-- Records for processing follows --

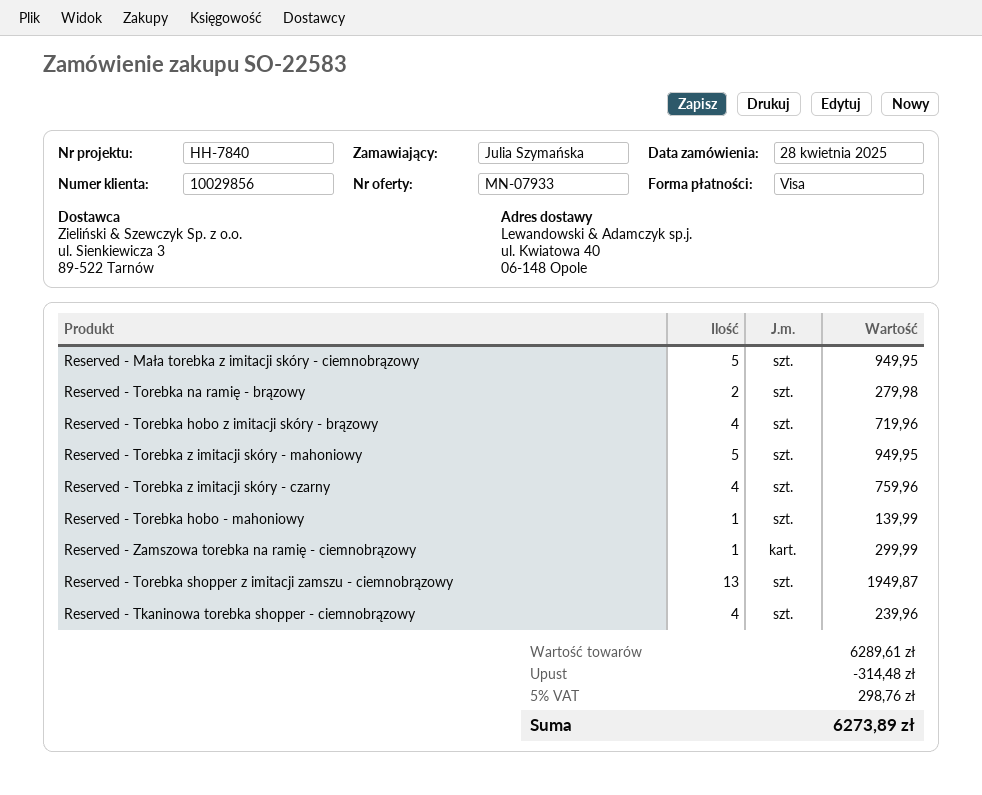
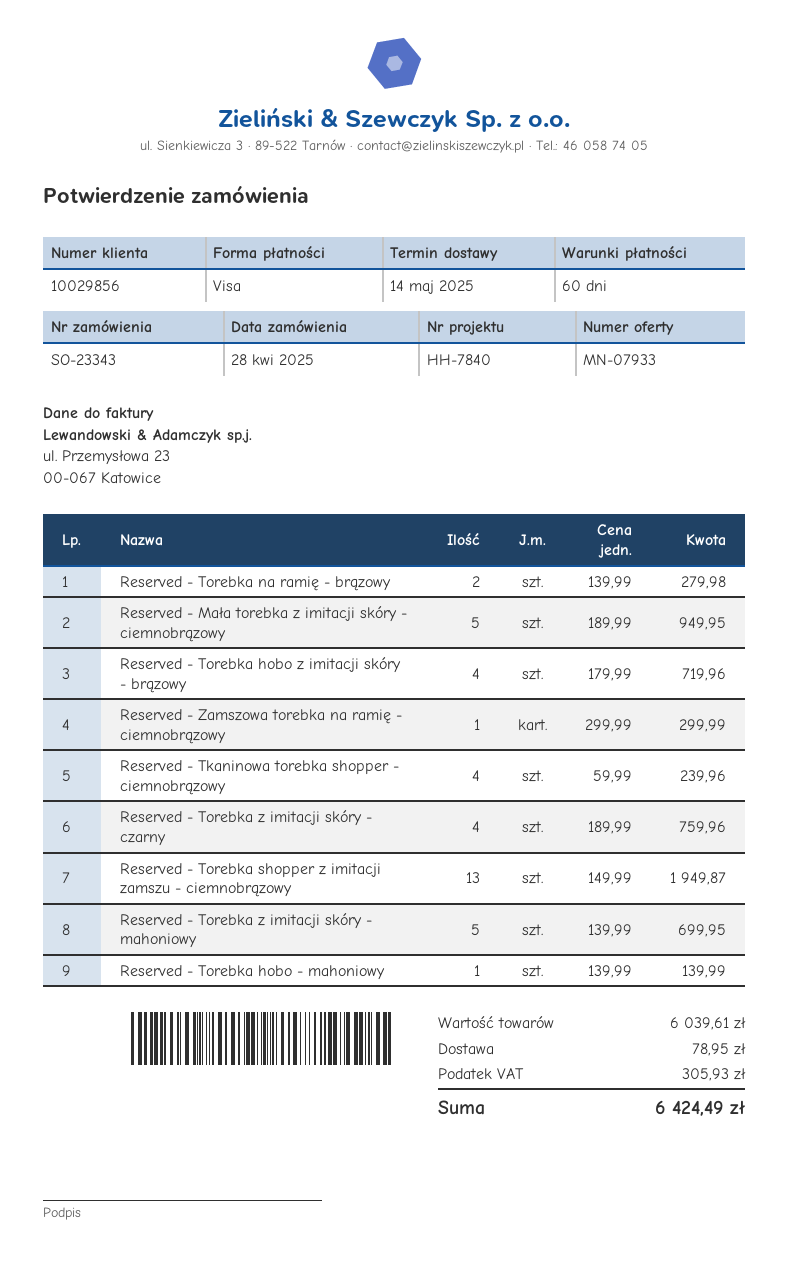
order number: SO-22583 -> SO-23343
Reserved - Torebka z imitacji skóry - mahoniowy: 5 for 949.95 -> 5 for 699.95
subtotal: 6289.61 -> 6039.61
discount: 314.48 -> none
shipping: none -> 78.95
tax: 298.76 -> 305.93
total: 6273.89 -> 6424.49

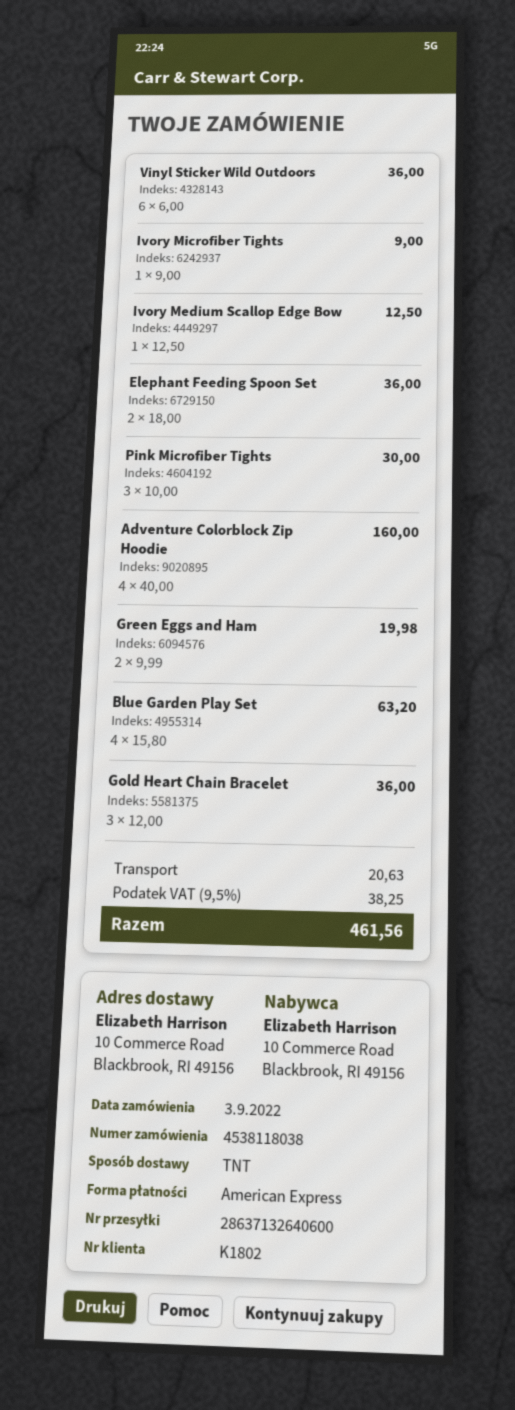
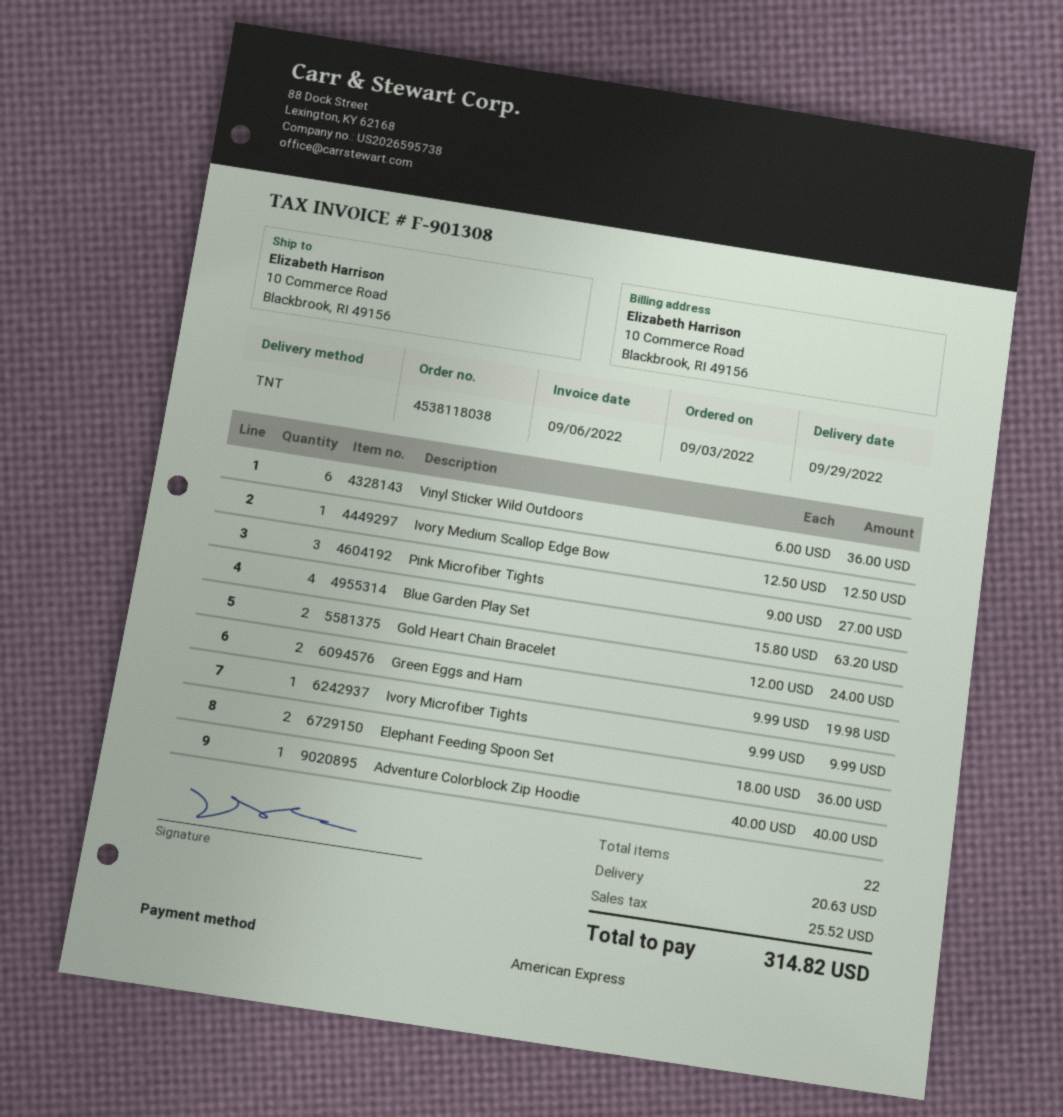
Ivory Microfiber Tights: 1 x 9.00 = 9.00 -> 1 x 9.99 = 9.99
Pink Microfiber Tights: 3 x 10.00 = 30.00 -> 3 x 9.00 = 27.00
Adventure Colorblock Zip Hoodie: 4 x 40.00 = 160.00 -> 1 x 40.00 = 40.00
Gold Heart Chain Bracelet: 3 x 12.00 = 36.00 -> 2 x 12.00 = 24.00
tax: 38.25 -> 25.52
total: 461.56 -> 314.82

-- Records for processing concluded --

Give the entries again exactly, but skip every image.

order number: SO-22583 -> SO-23343
Reserved - Torebka z imitacji skóry - mahoniowy: 5 for 949.95 -> 5 for 699.95
subtotal: 6289.61 -> 6039.61
discount: 314.48 -> none
shipping: none -> 78.95
tax: 298.76 -> 305.93
total: 6273.89 -> 6424.49

Ivory Microfiber Tights: 1 x 9.00 = 9.00 -> 1 x 9.99 = 9.99
Pink Microfiber Tights: 3 x 10.00 = 30.00 -> 3 x 9.00 = 27.00
Adventure Colorblock Zip Hoodie: 4 x 40.00 = 160.00 -> 1 x 40.00 = 40.00
Gold Heart Chain Bracelet: 3 x 12.00 = 36.00 -> 2 x 12.00 = 24.00
tax: 38.25 -> 25.52
total: 461.56 -> 314.82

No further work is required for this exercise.